We install it globally via:
npm install -g forgae
After installing Forgae we can verify everything went well with forgae --help
which will also get us familiarize with the commands and options it has.
Usage: forgae [options] [command]
Options:
-V, --version output the version number
-h, --help output usage information
Commands:
init [options] Initialize ForgAE
compile [options] Compile contracts
test [options] Running the tests
node [options] Running a local node. Without any argument node will be runned with --start argument
deploy [options] Run deploy script
We are almost done with the setup. The last tool we need is aecli
which is æternity's JavaScript SDK command-line interface. It is still not available as a npm package, so for us to use it we should clone the repository, install from source and then link it to our local npm manually.

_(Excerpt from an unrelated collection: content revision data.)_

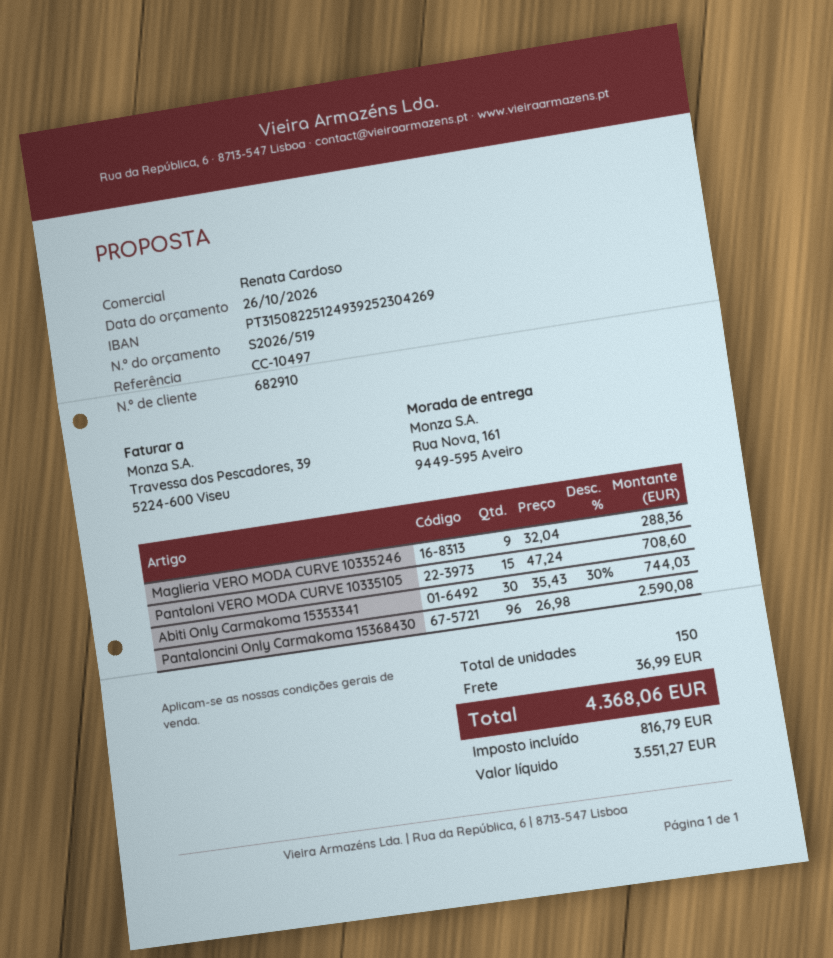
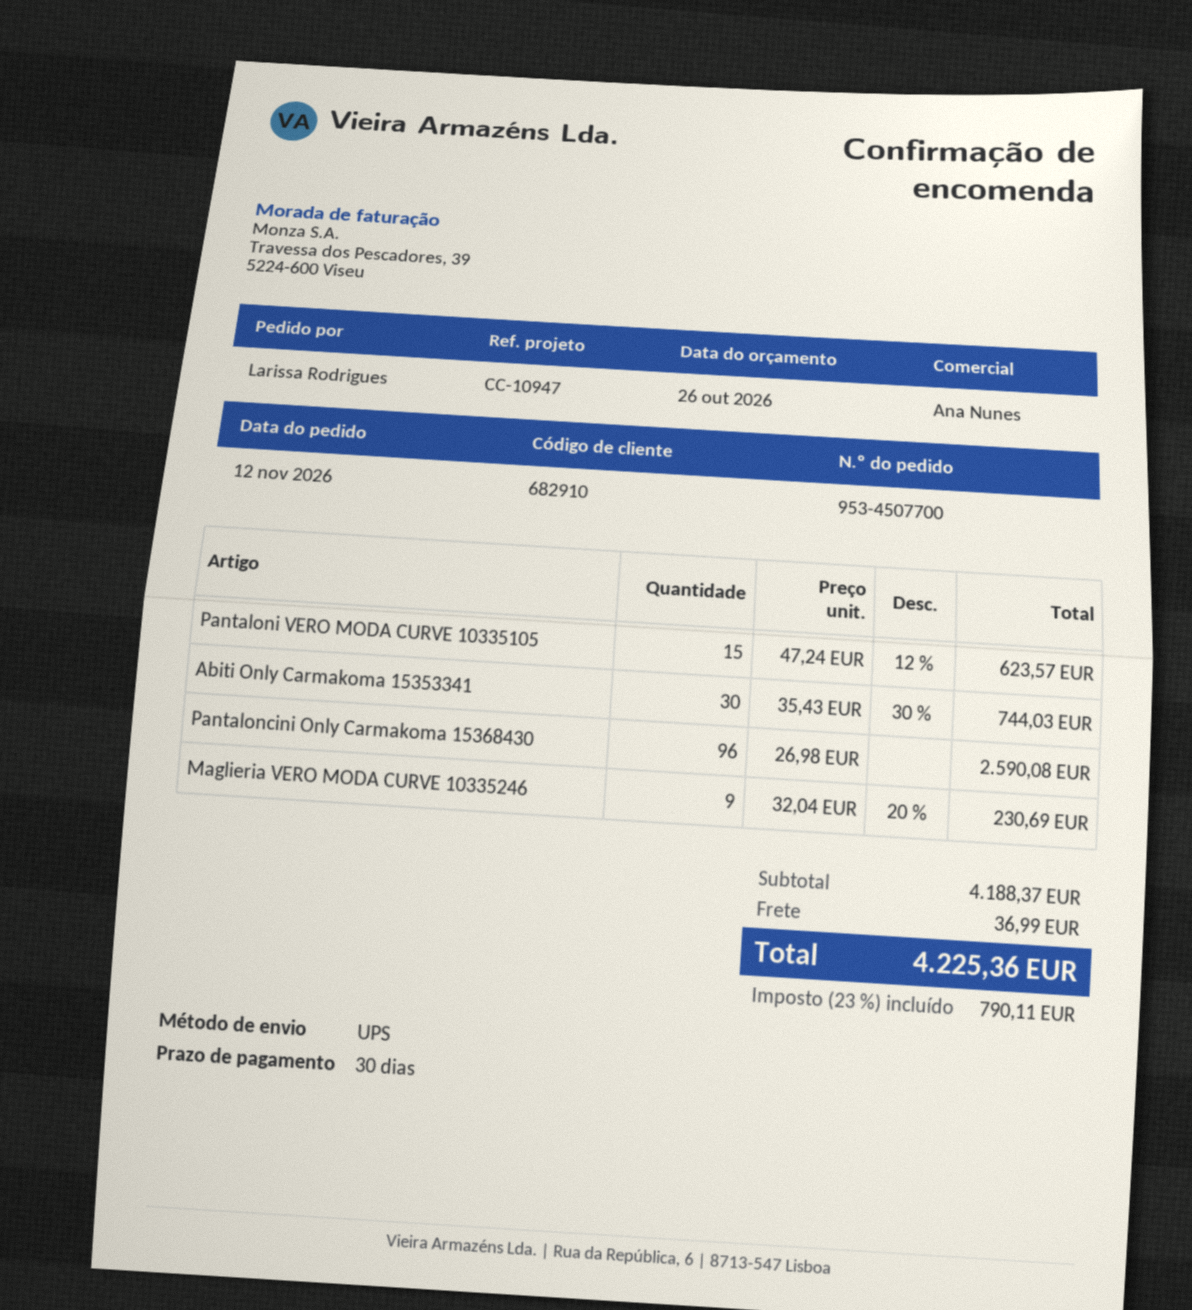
reference: CC-10497 -> CC-10947
sales rep: Renata Cardoso -> Ana Nunes
Maglieria VERO MODA CURVE 10335246: 9 x 32.04 = 288.36 -> 9 x 32.04 - 20% = 230.69
Pantaloni VERO MODA CURVE 10335105: 15 x 47.24 = 708.60 -> 15 x 47.24 - 12% = 623.57
tax: 816.79 -> 790.11
total: 4368.06 -> 4225.36

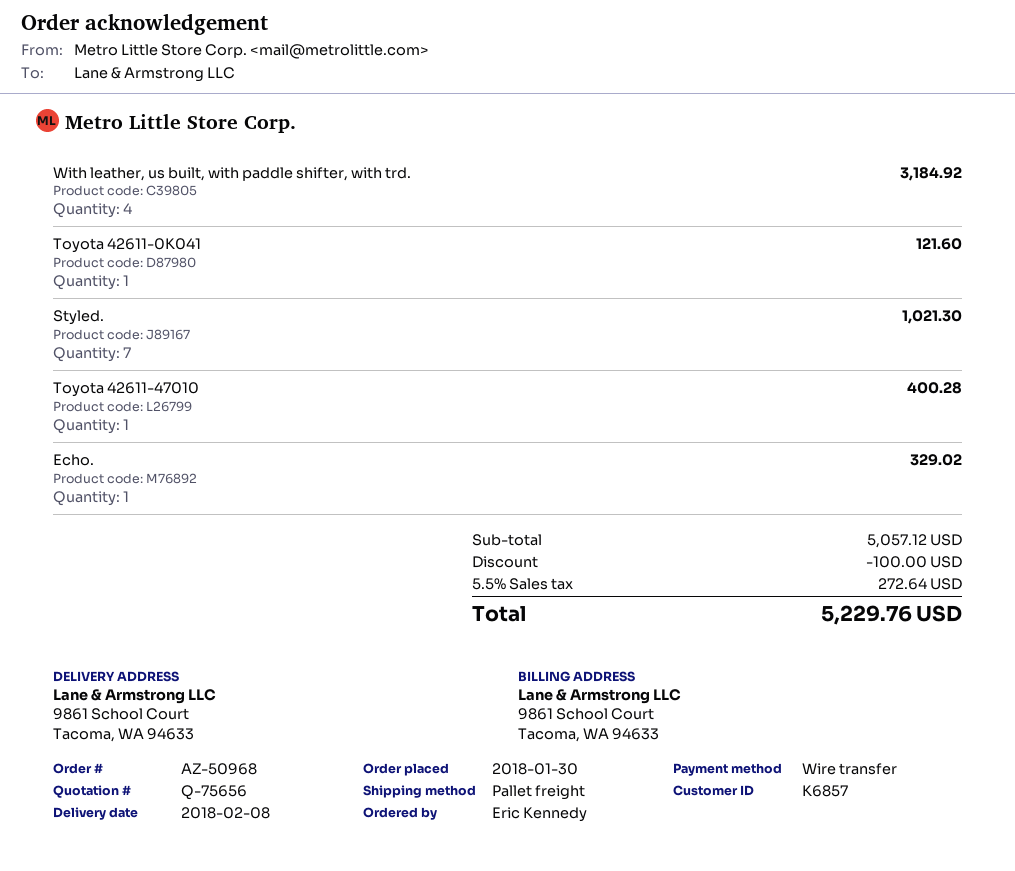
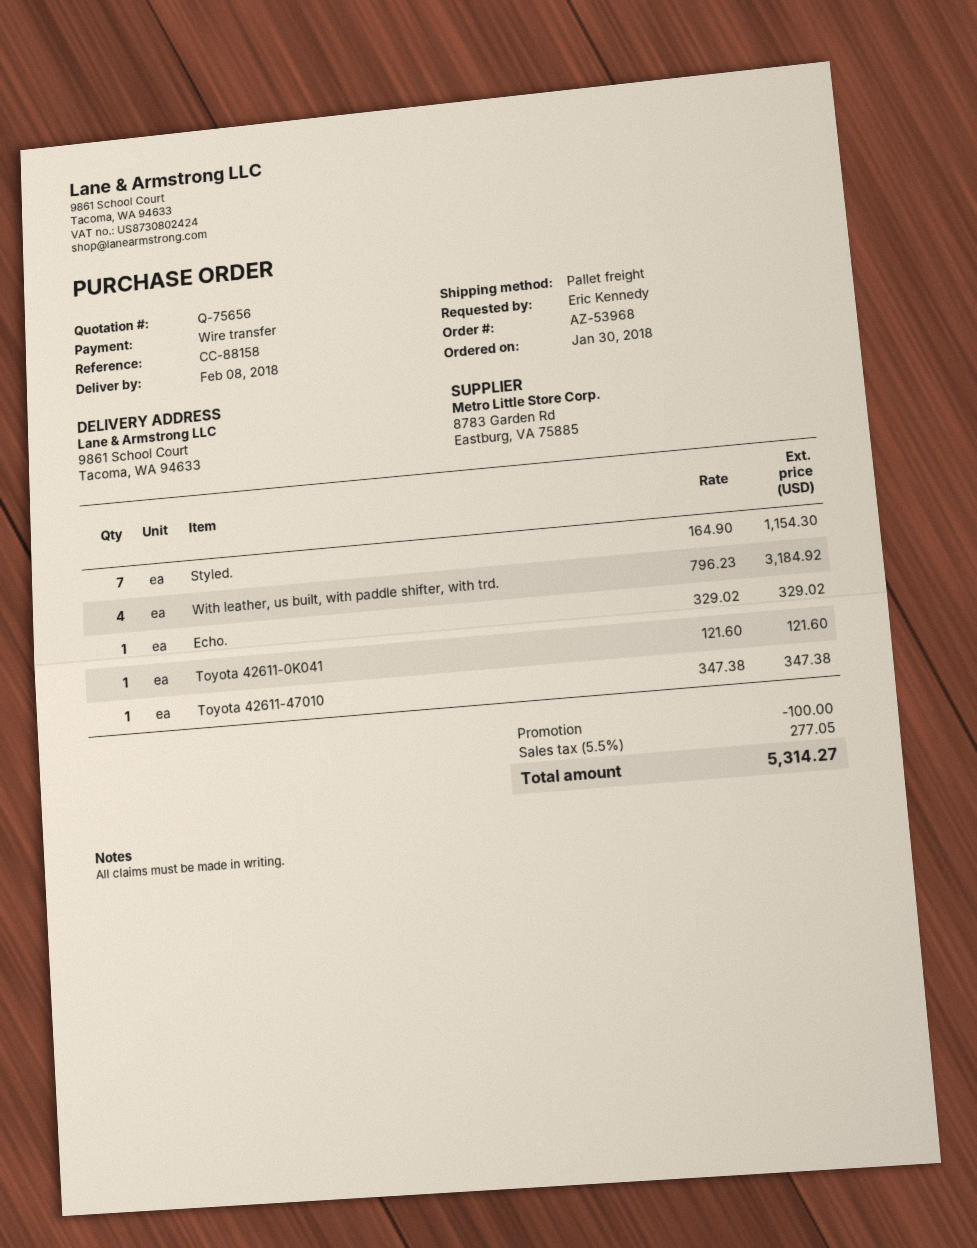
order number: AZ-50968 -> AZ-53968
Styled.: 7 for 1021.30 -> 7 for 1154.30
Toyota 42611-47010: 1 for 400.28 -> 1 for 347.38
tax: 5.5% = 272.64 -> 5.5% = 277.05
total: 5229.76 -> 5314.27

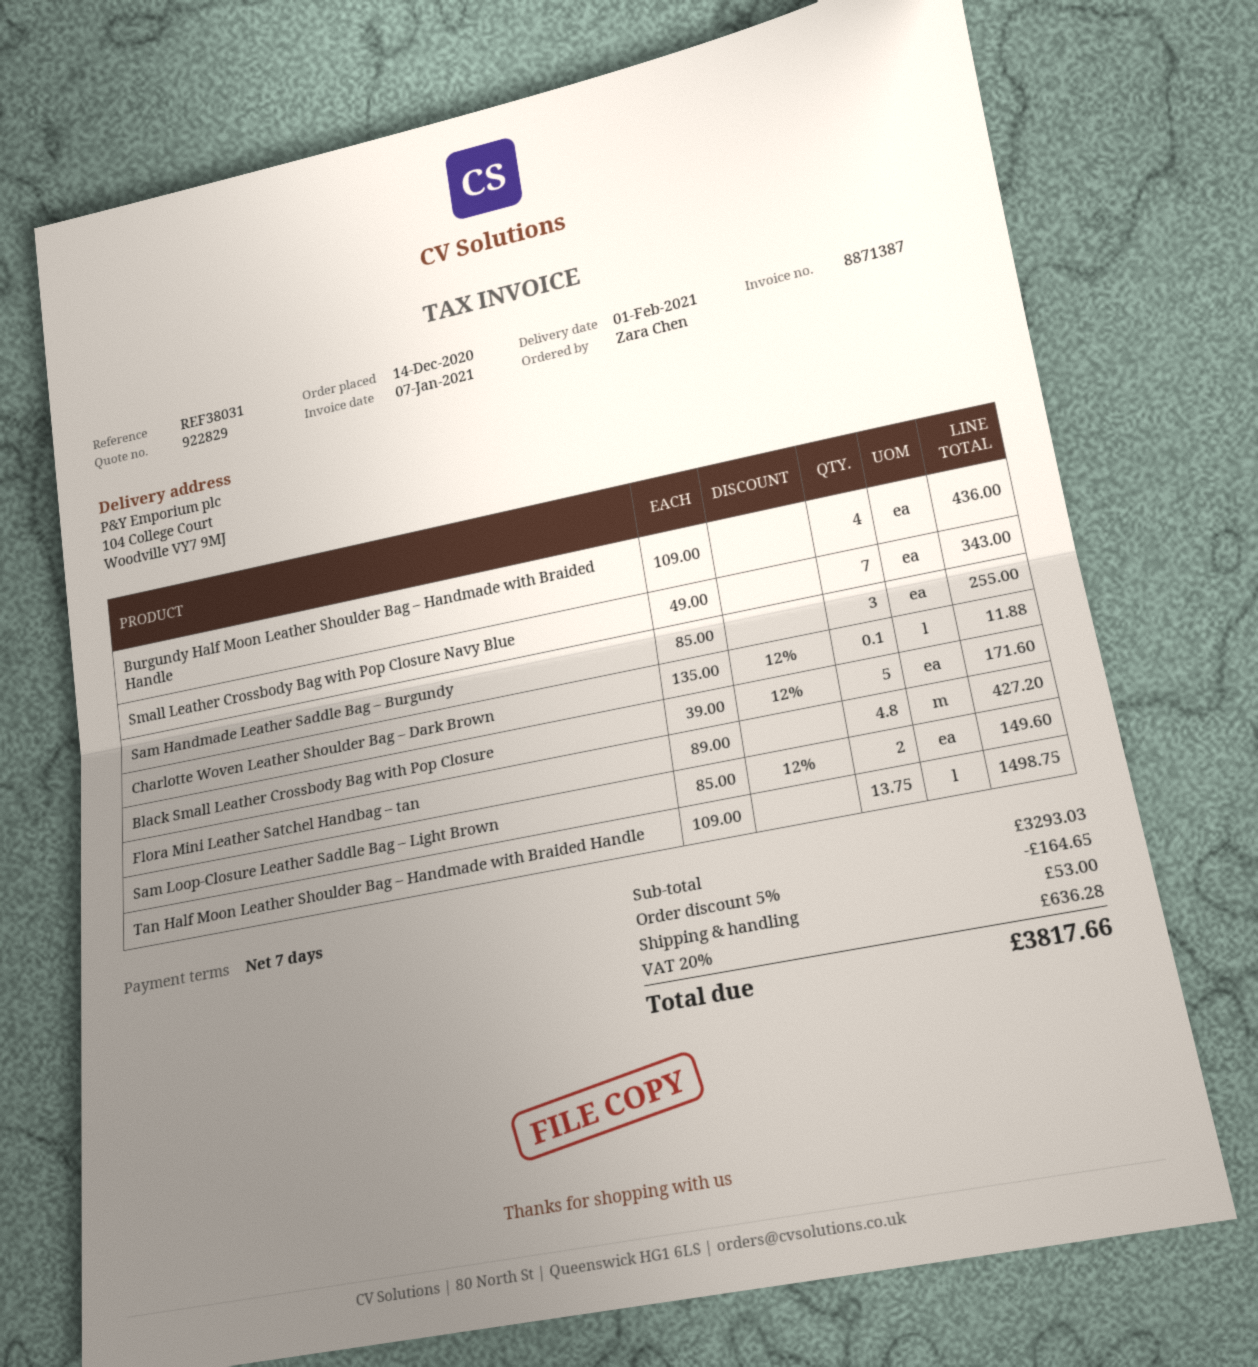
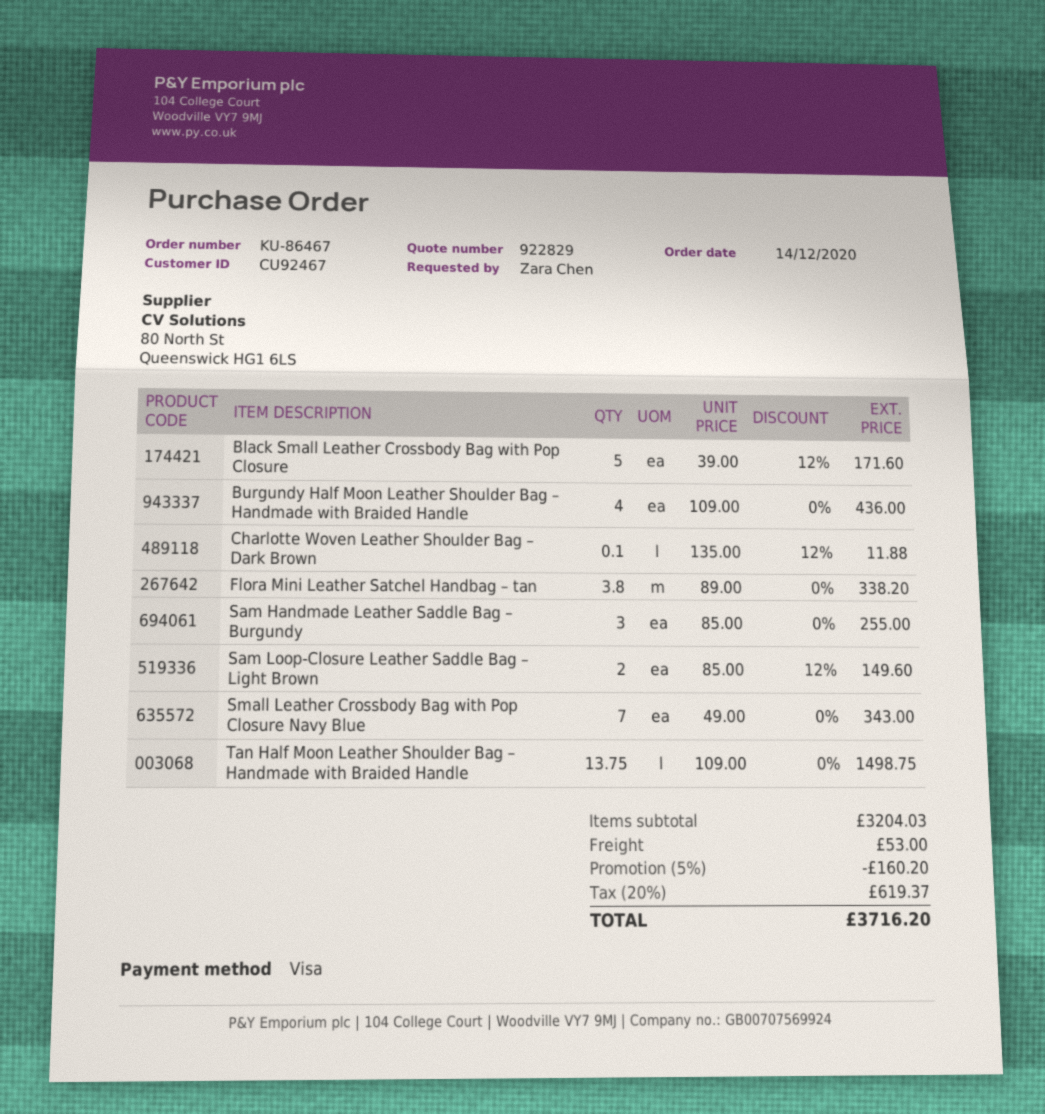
Flora Mini Leather Satchel Handbag – tan: 4.8 x 89.00 = 427.20 -> 3.8 x 89.00 = 338.20
subtotal: 3293.03 -> 3204.03
discount: 5% = 164.65 -> 5% = 160.20
tax: 20% = 636.28 -> 20% = 619.37
total: 3817.66 -> 3716.20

git clone https://github.com/aeternity/aepp-cli-js.git
We then need to enter into the cloned repository with:
cd aepp-cli-js
Run npm link
in order to link the AECLI to aecli/bin/aecli.js
(If you have any folder permission issues, try running with sudo sudo npm link
)
npm link
command will create a symlink in the global node_modules folder and expose the CLI binary to be used through the terminal.npm link
and lastly we should runnpm install
so npm update its packages and symlinks.
npm install
Now if everything went well our environment is set and ready to start developing sophia smart contracts on æternity.
Project init
As always, first we need to create a directory where our project files will be placed:
mkdir addressbook-aepp
cd addressbook-aepp
Then we initialize our project with forgae init
which will create for us all the necessary files and directories.
forgae init
If we look at our project directory we will see that we now have contracts, deployment, test directories where our focus will mainly be, as well as other config files like package.json and docker-compose.yml.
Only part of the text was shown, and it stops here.